Work item> Show all the lines in the data below that include the word "color".

◇ ◇ ◇ ◇ ◇ ◇ ◇

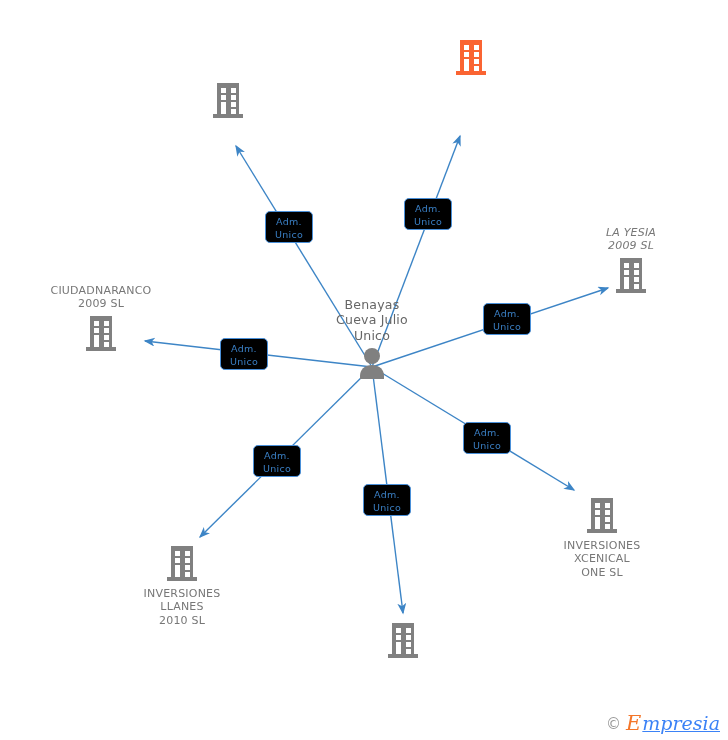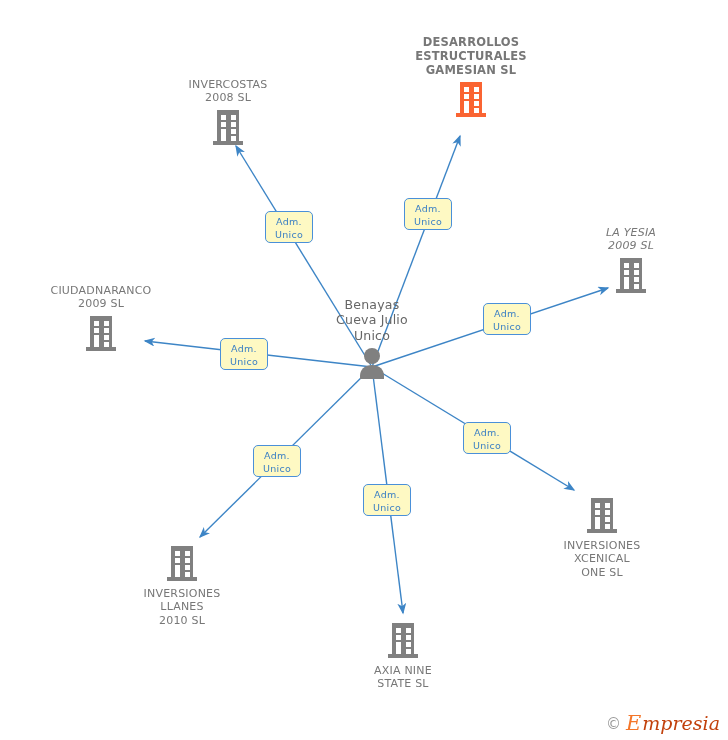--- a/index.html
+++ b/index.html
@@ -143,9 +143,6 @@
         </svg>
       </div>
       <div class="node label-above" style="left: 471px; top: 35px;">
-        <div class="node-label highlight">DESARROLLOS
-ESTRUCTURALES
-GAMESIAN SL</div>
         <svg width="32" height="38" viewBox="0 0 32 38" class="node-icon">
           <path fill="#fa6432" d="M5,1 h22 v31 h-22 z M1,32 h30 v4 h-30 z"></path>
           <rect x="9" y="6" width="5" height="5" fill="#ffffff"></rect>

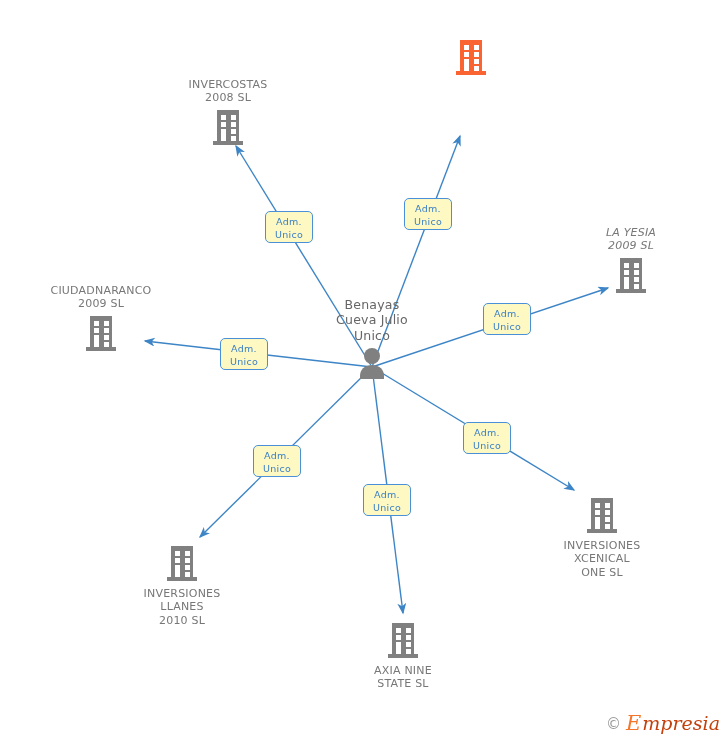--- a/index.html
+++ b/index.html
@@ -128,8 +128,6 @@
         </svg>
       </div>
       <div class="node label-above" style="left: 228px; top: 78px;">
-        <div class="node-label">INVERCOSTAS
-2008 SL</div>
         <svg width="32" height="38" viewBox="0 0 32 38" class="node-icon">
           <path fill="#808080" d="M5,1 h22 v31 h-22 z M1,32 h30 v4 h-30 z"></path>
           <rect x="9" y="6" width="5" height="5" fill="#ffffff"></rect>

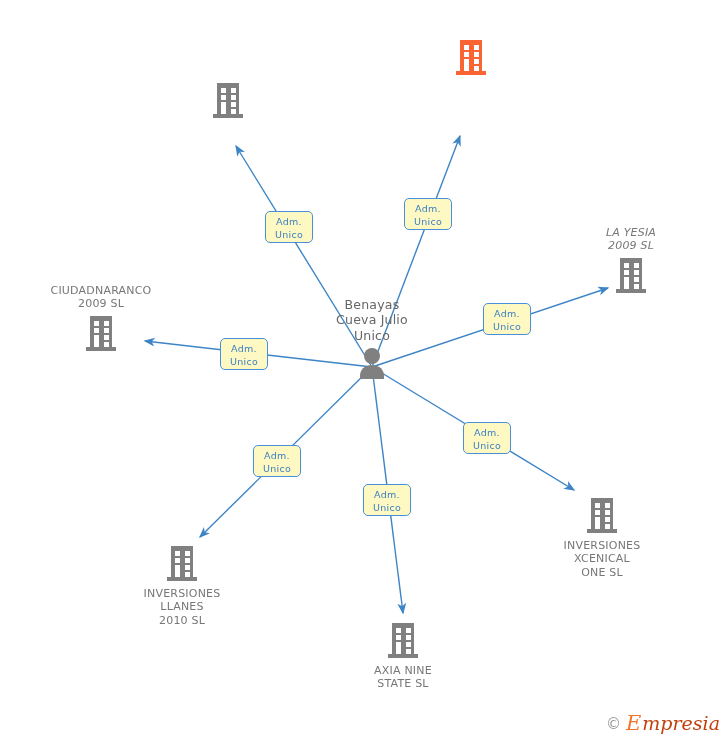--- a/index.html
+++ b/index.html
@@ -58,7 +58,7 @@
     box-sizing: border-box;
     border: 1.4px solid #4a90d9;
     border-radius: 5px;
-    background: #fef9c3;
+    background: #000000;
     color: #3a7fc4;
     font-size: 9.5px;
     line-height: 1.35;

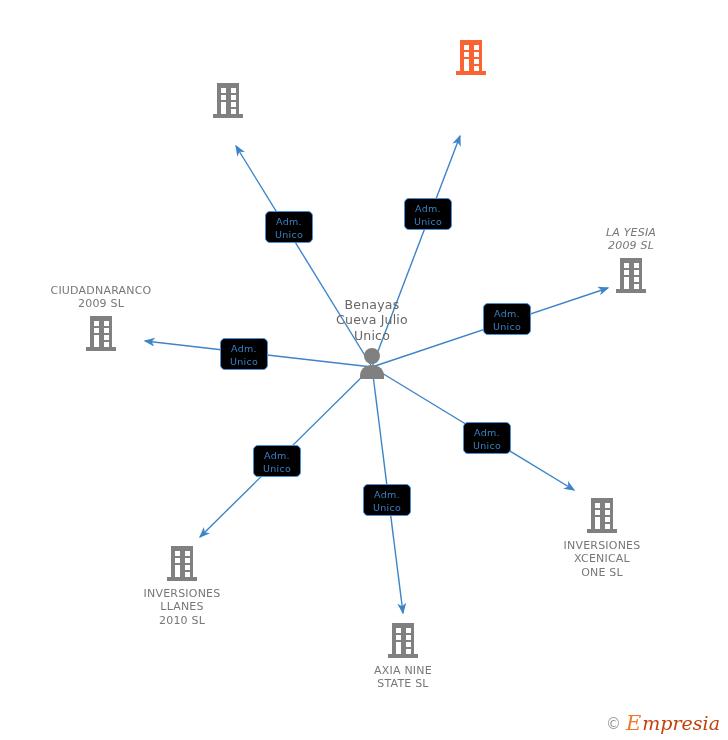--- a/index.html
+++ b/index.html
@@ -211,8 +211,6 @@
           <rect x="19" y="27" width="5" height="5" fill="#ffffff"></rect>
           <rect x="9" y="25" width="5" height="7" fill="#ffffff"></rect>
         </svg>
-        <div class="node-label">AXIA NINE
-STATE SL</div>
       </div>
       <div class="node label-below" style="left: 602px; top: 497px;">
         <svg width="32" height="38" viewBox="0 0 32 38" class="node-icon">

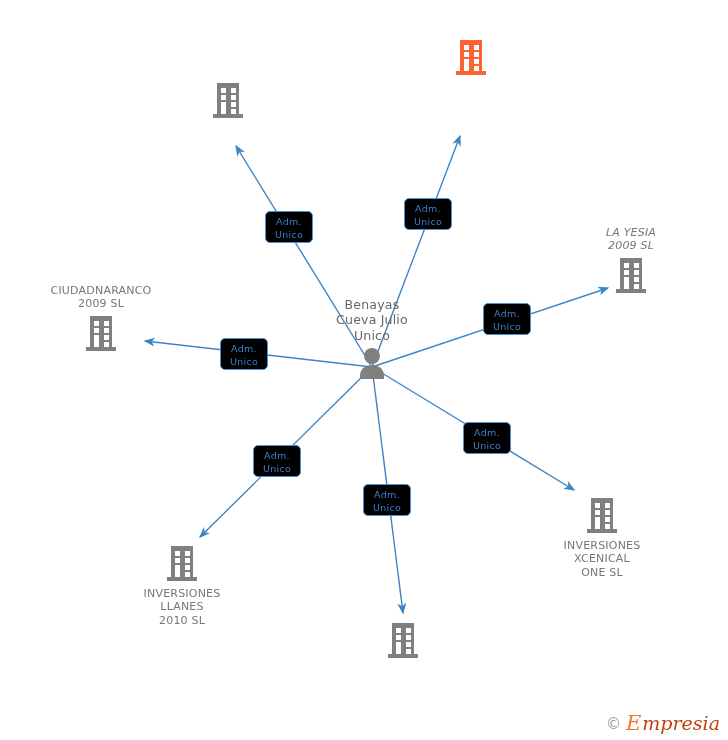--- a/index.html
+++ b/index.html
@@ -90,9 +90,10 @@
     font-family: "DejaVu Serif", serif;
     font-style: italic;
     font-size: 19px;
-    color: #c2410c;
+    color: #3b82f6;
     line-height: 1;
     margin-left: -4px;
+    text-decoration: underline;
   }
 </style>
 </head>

◇ ◇ ◇ ◇ ◇ ◇ ◇

Written answer>
     color: #3a7fc4;
-    color: #c2410c;
+    color: #3b82f6;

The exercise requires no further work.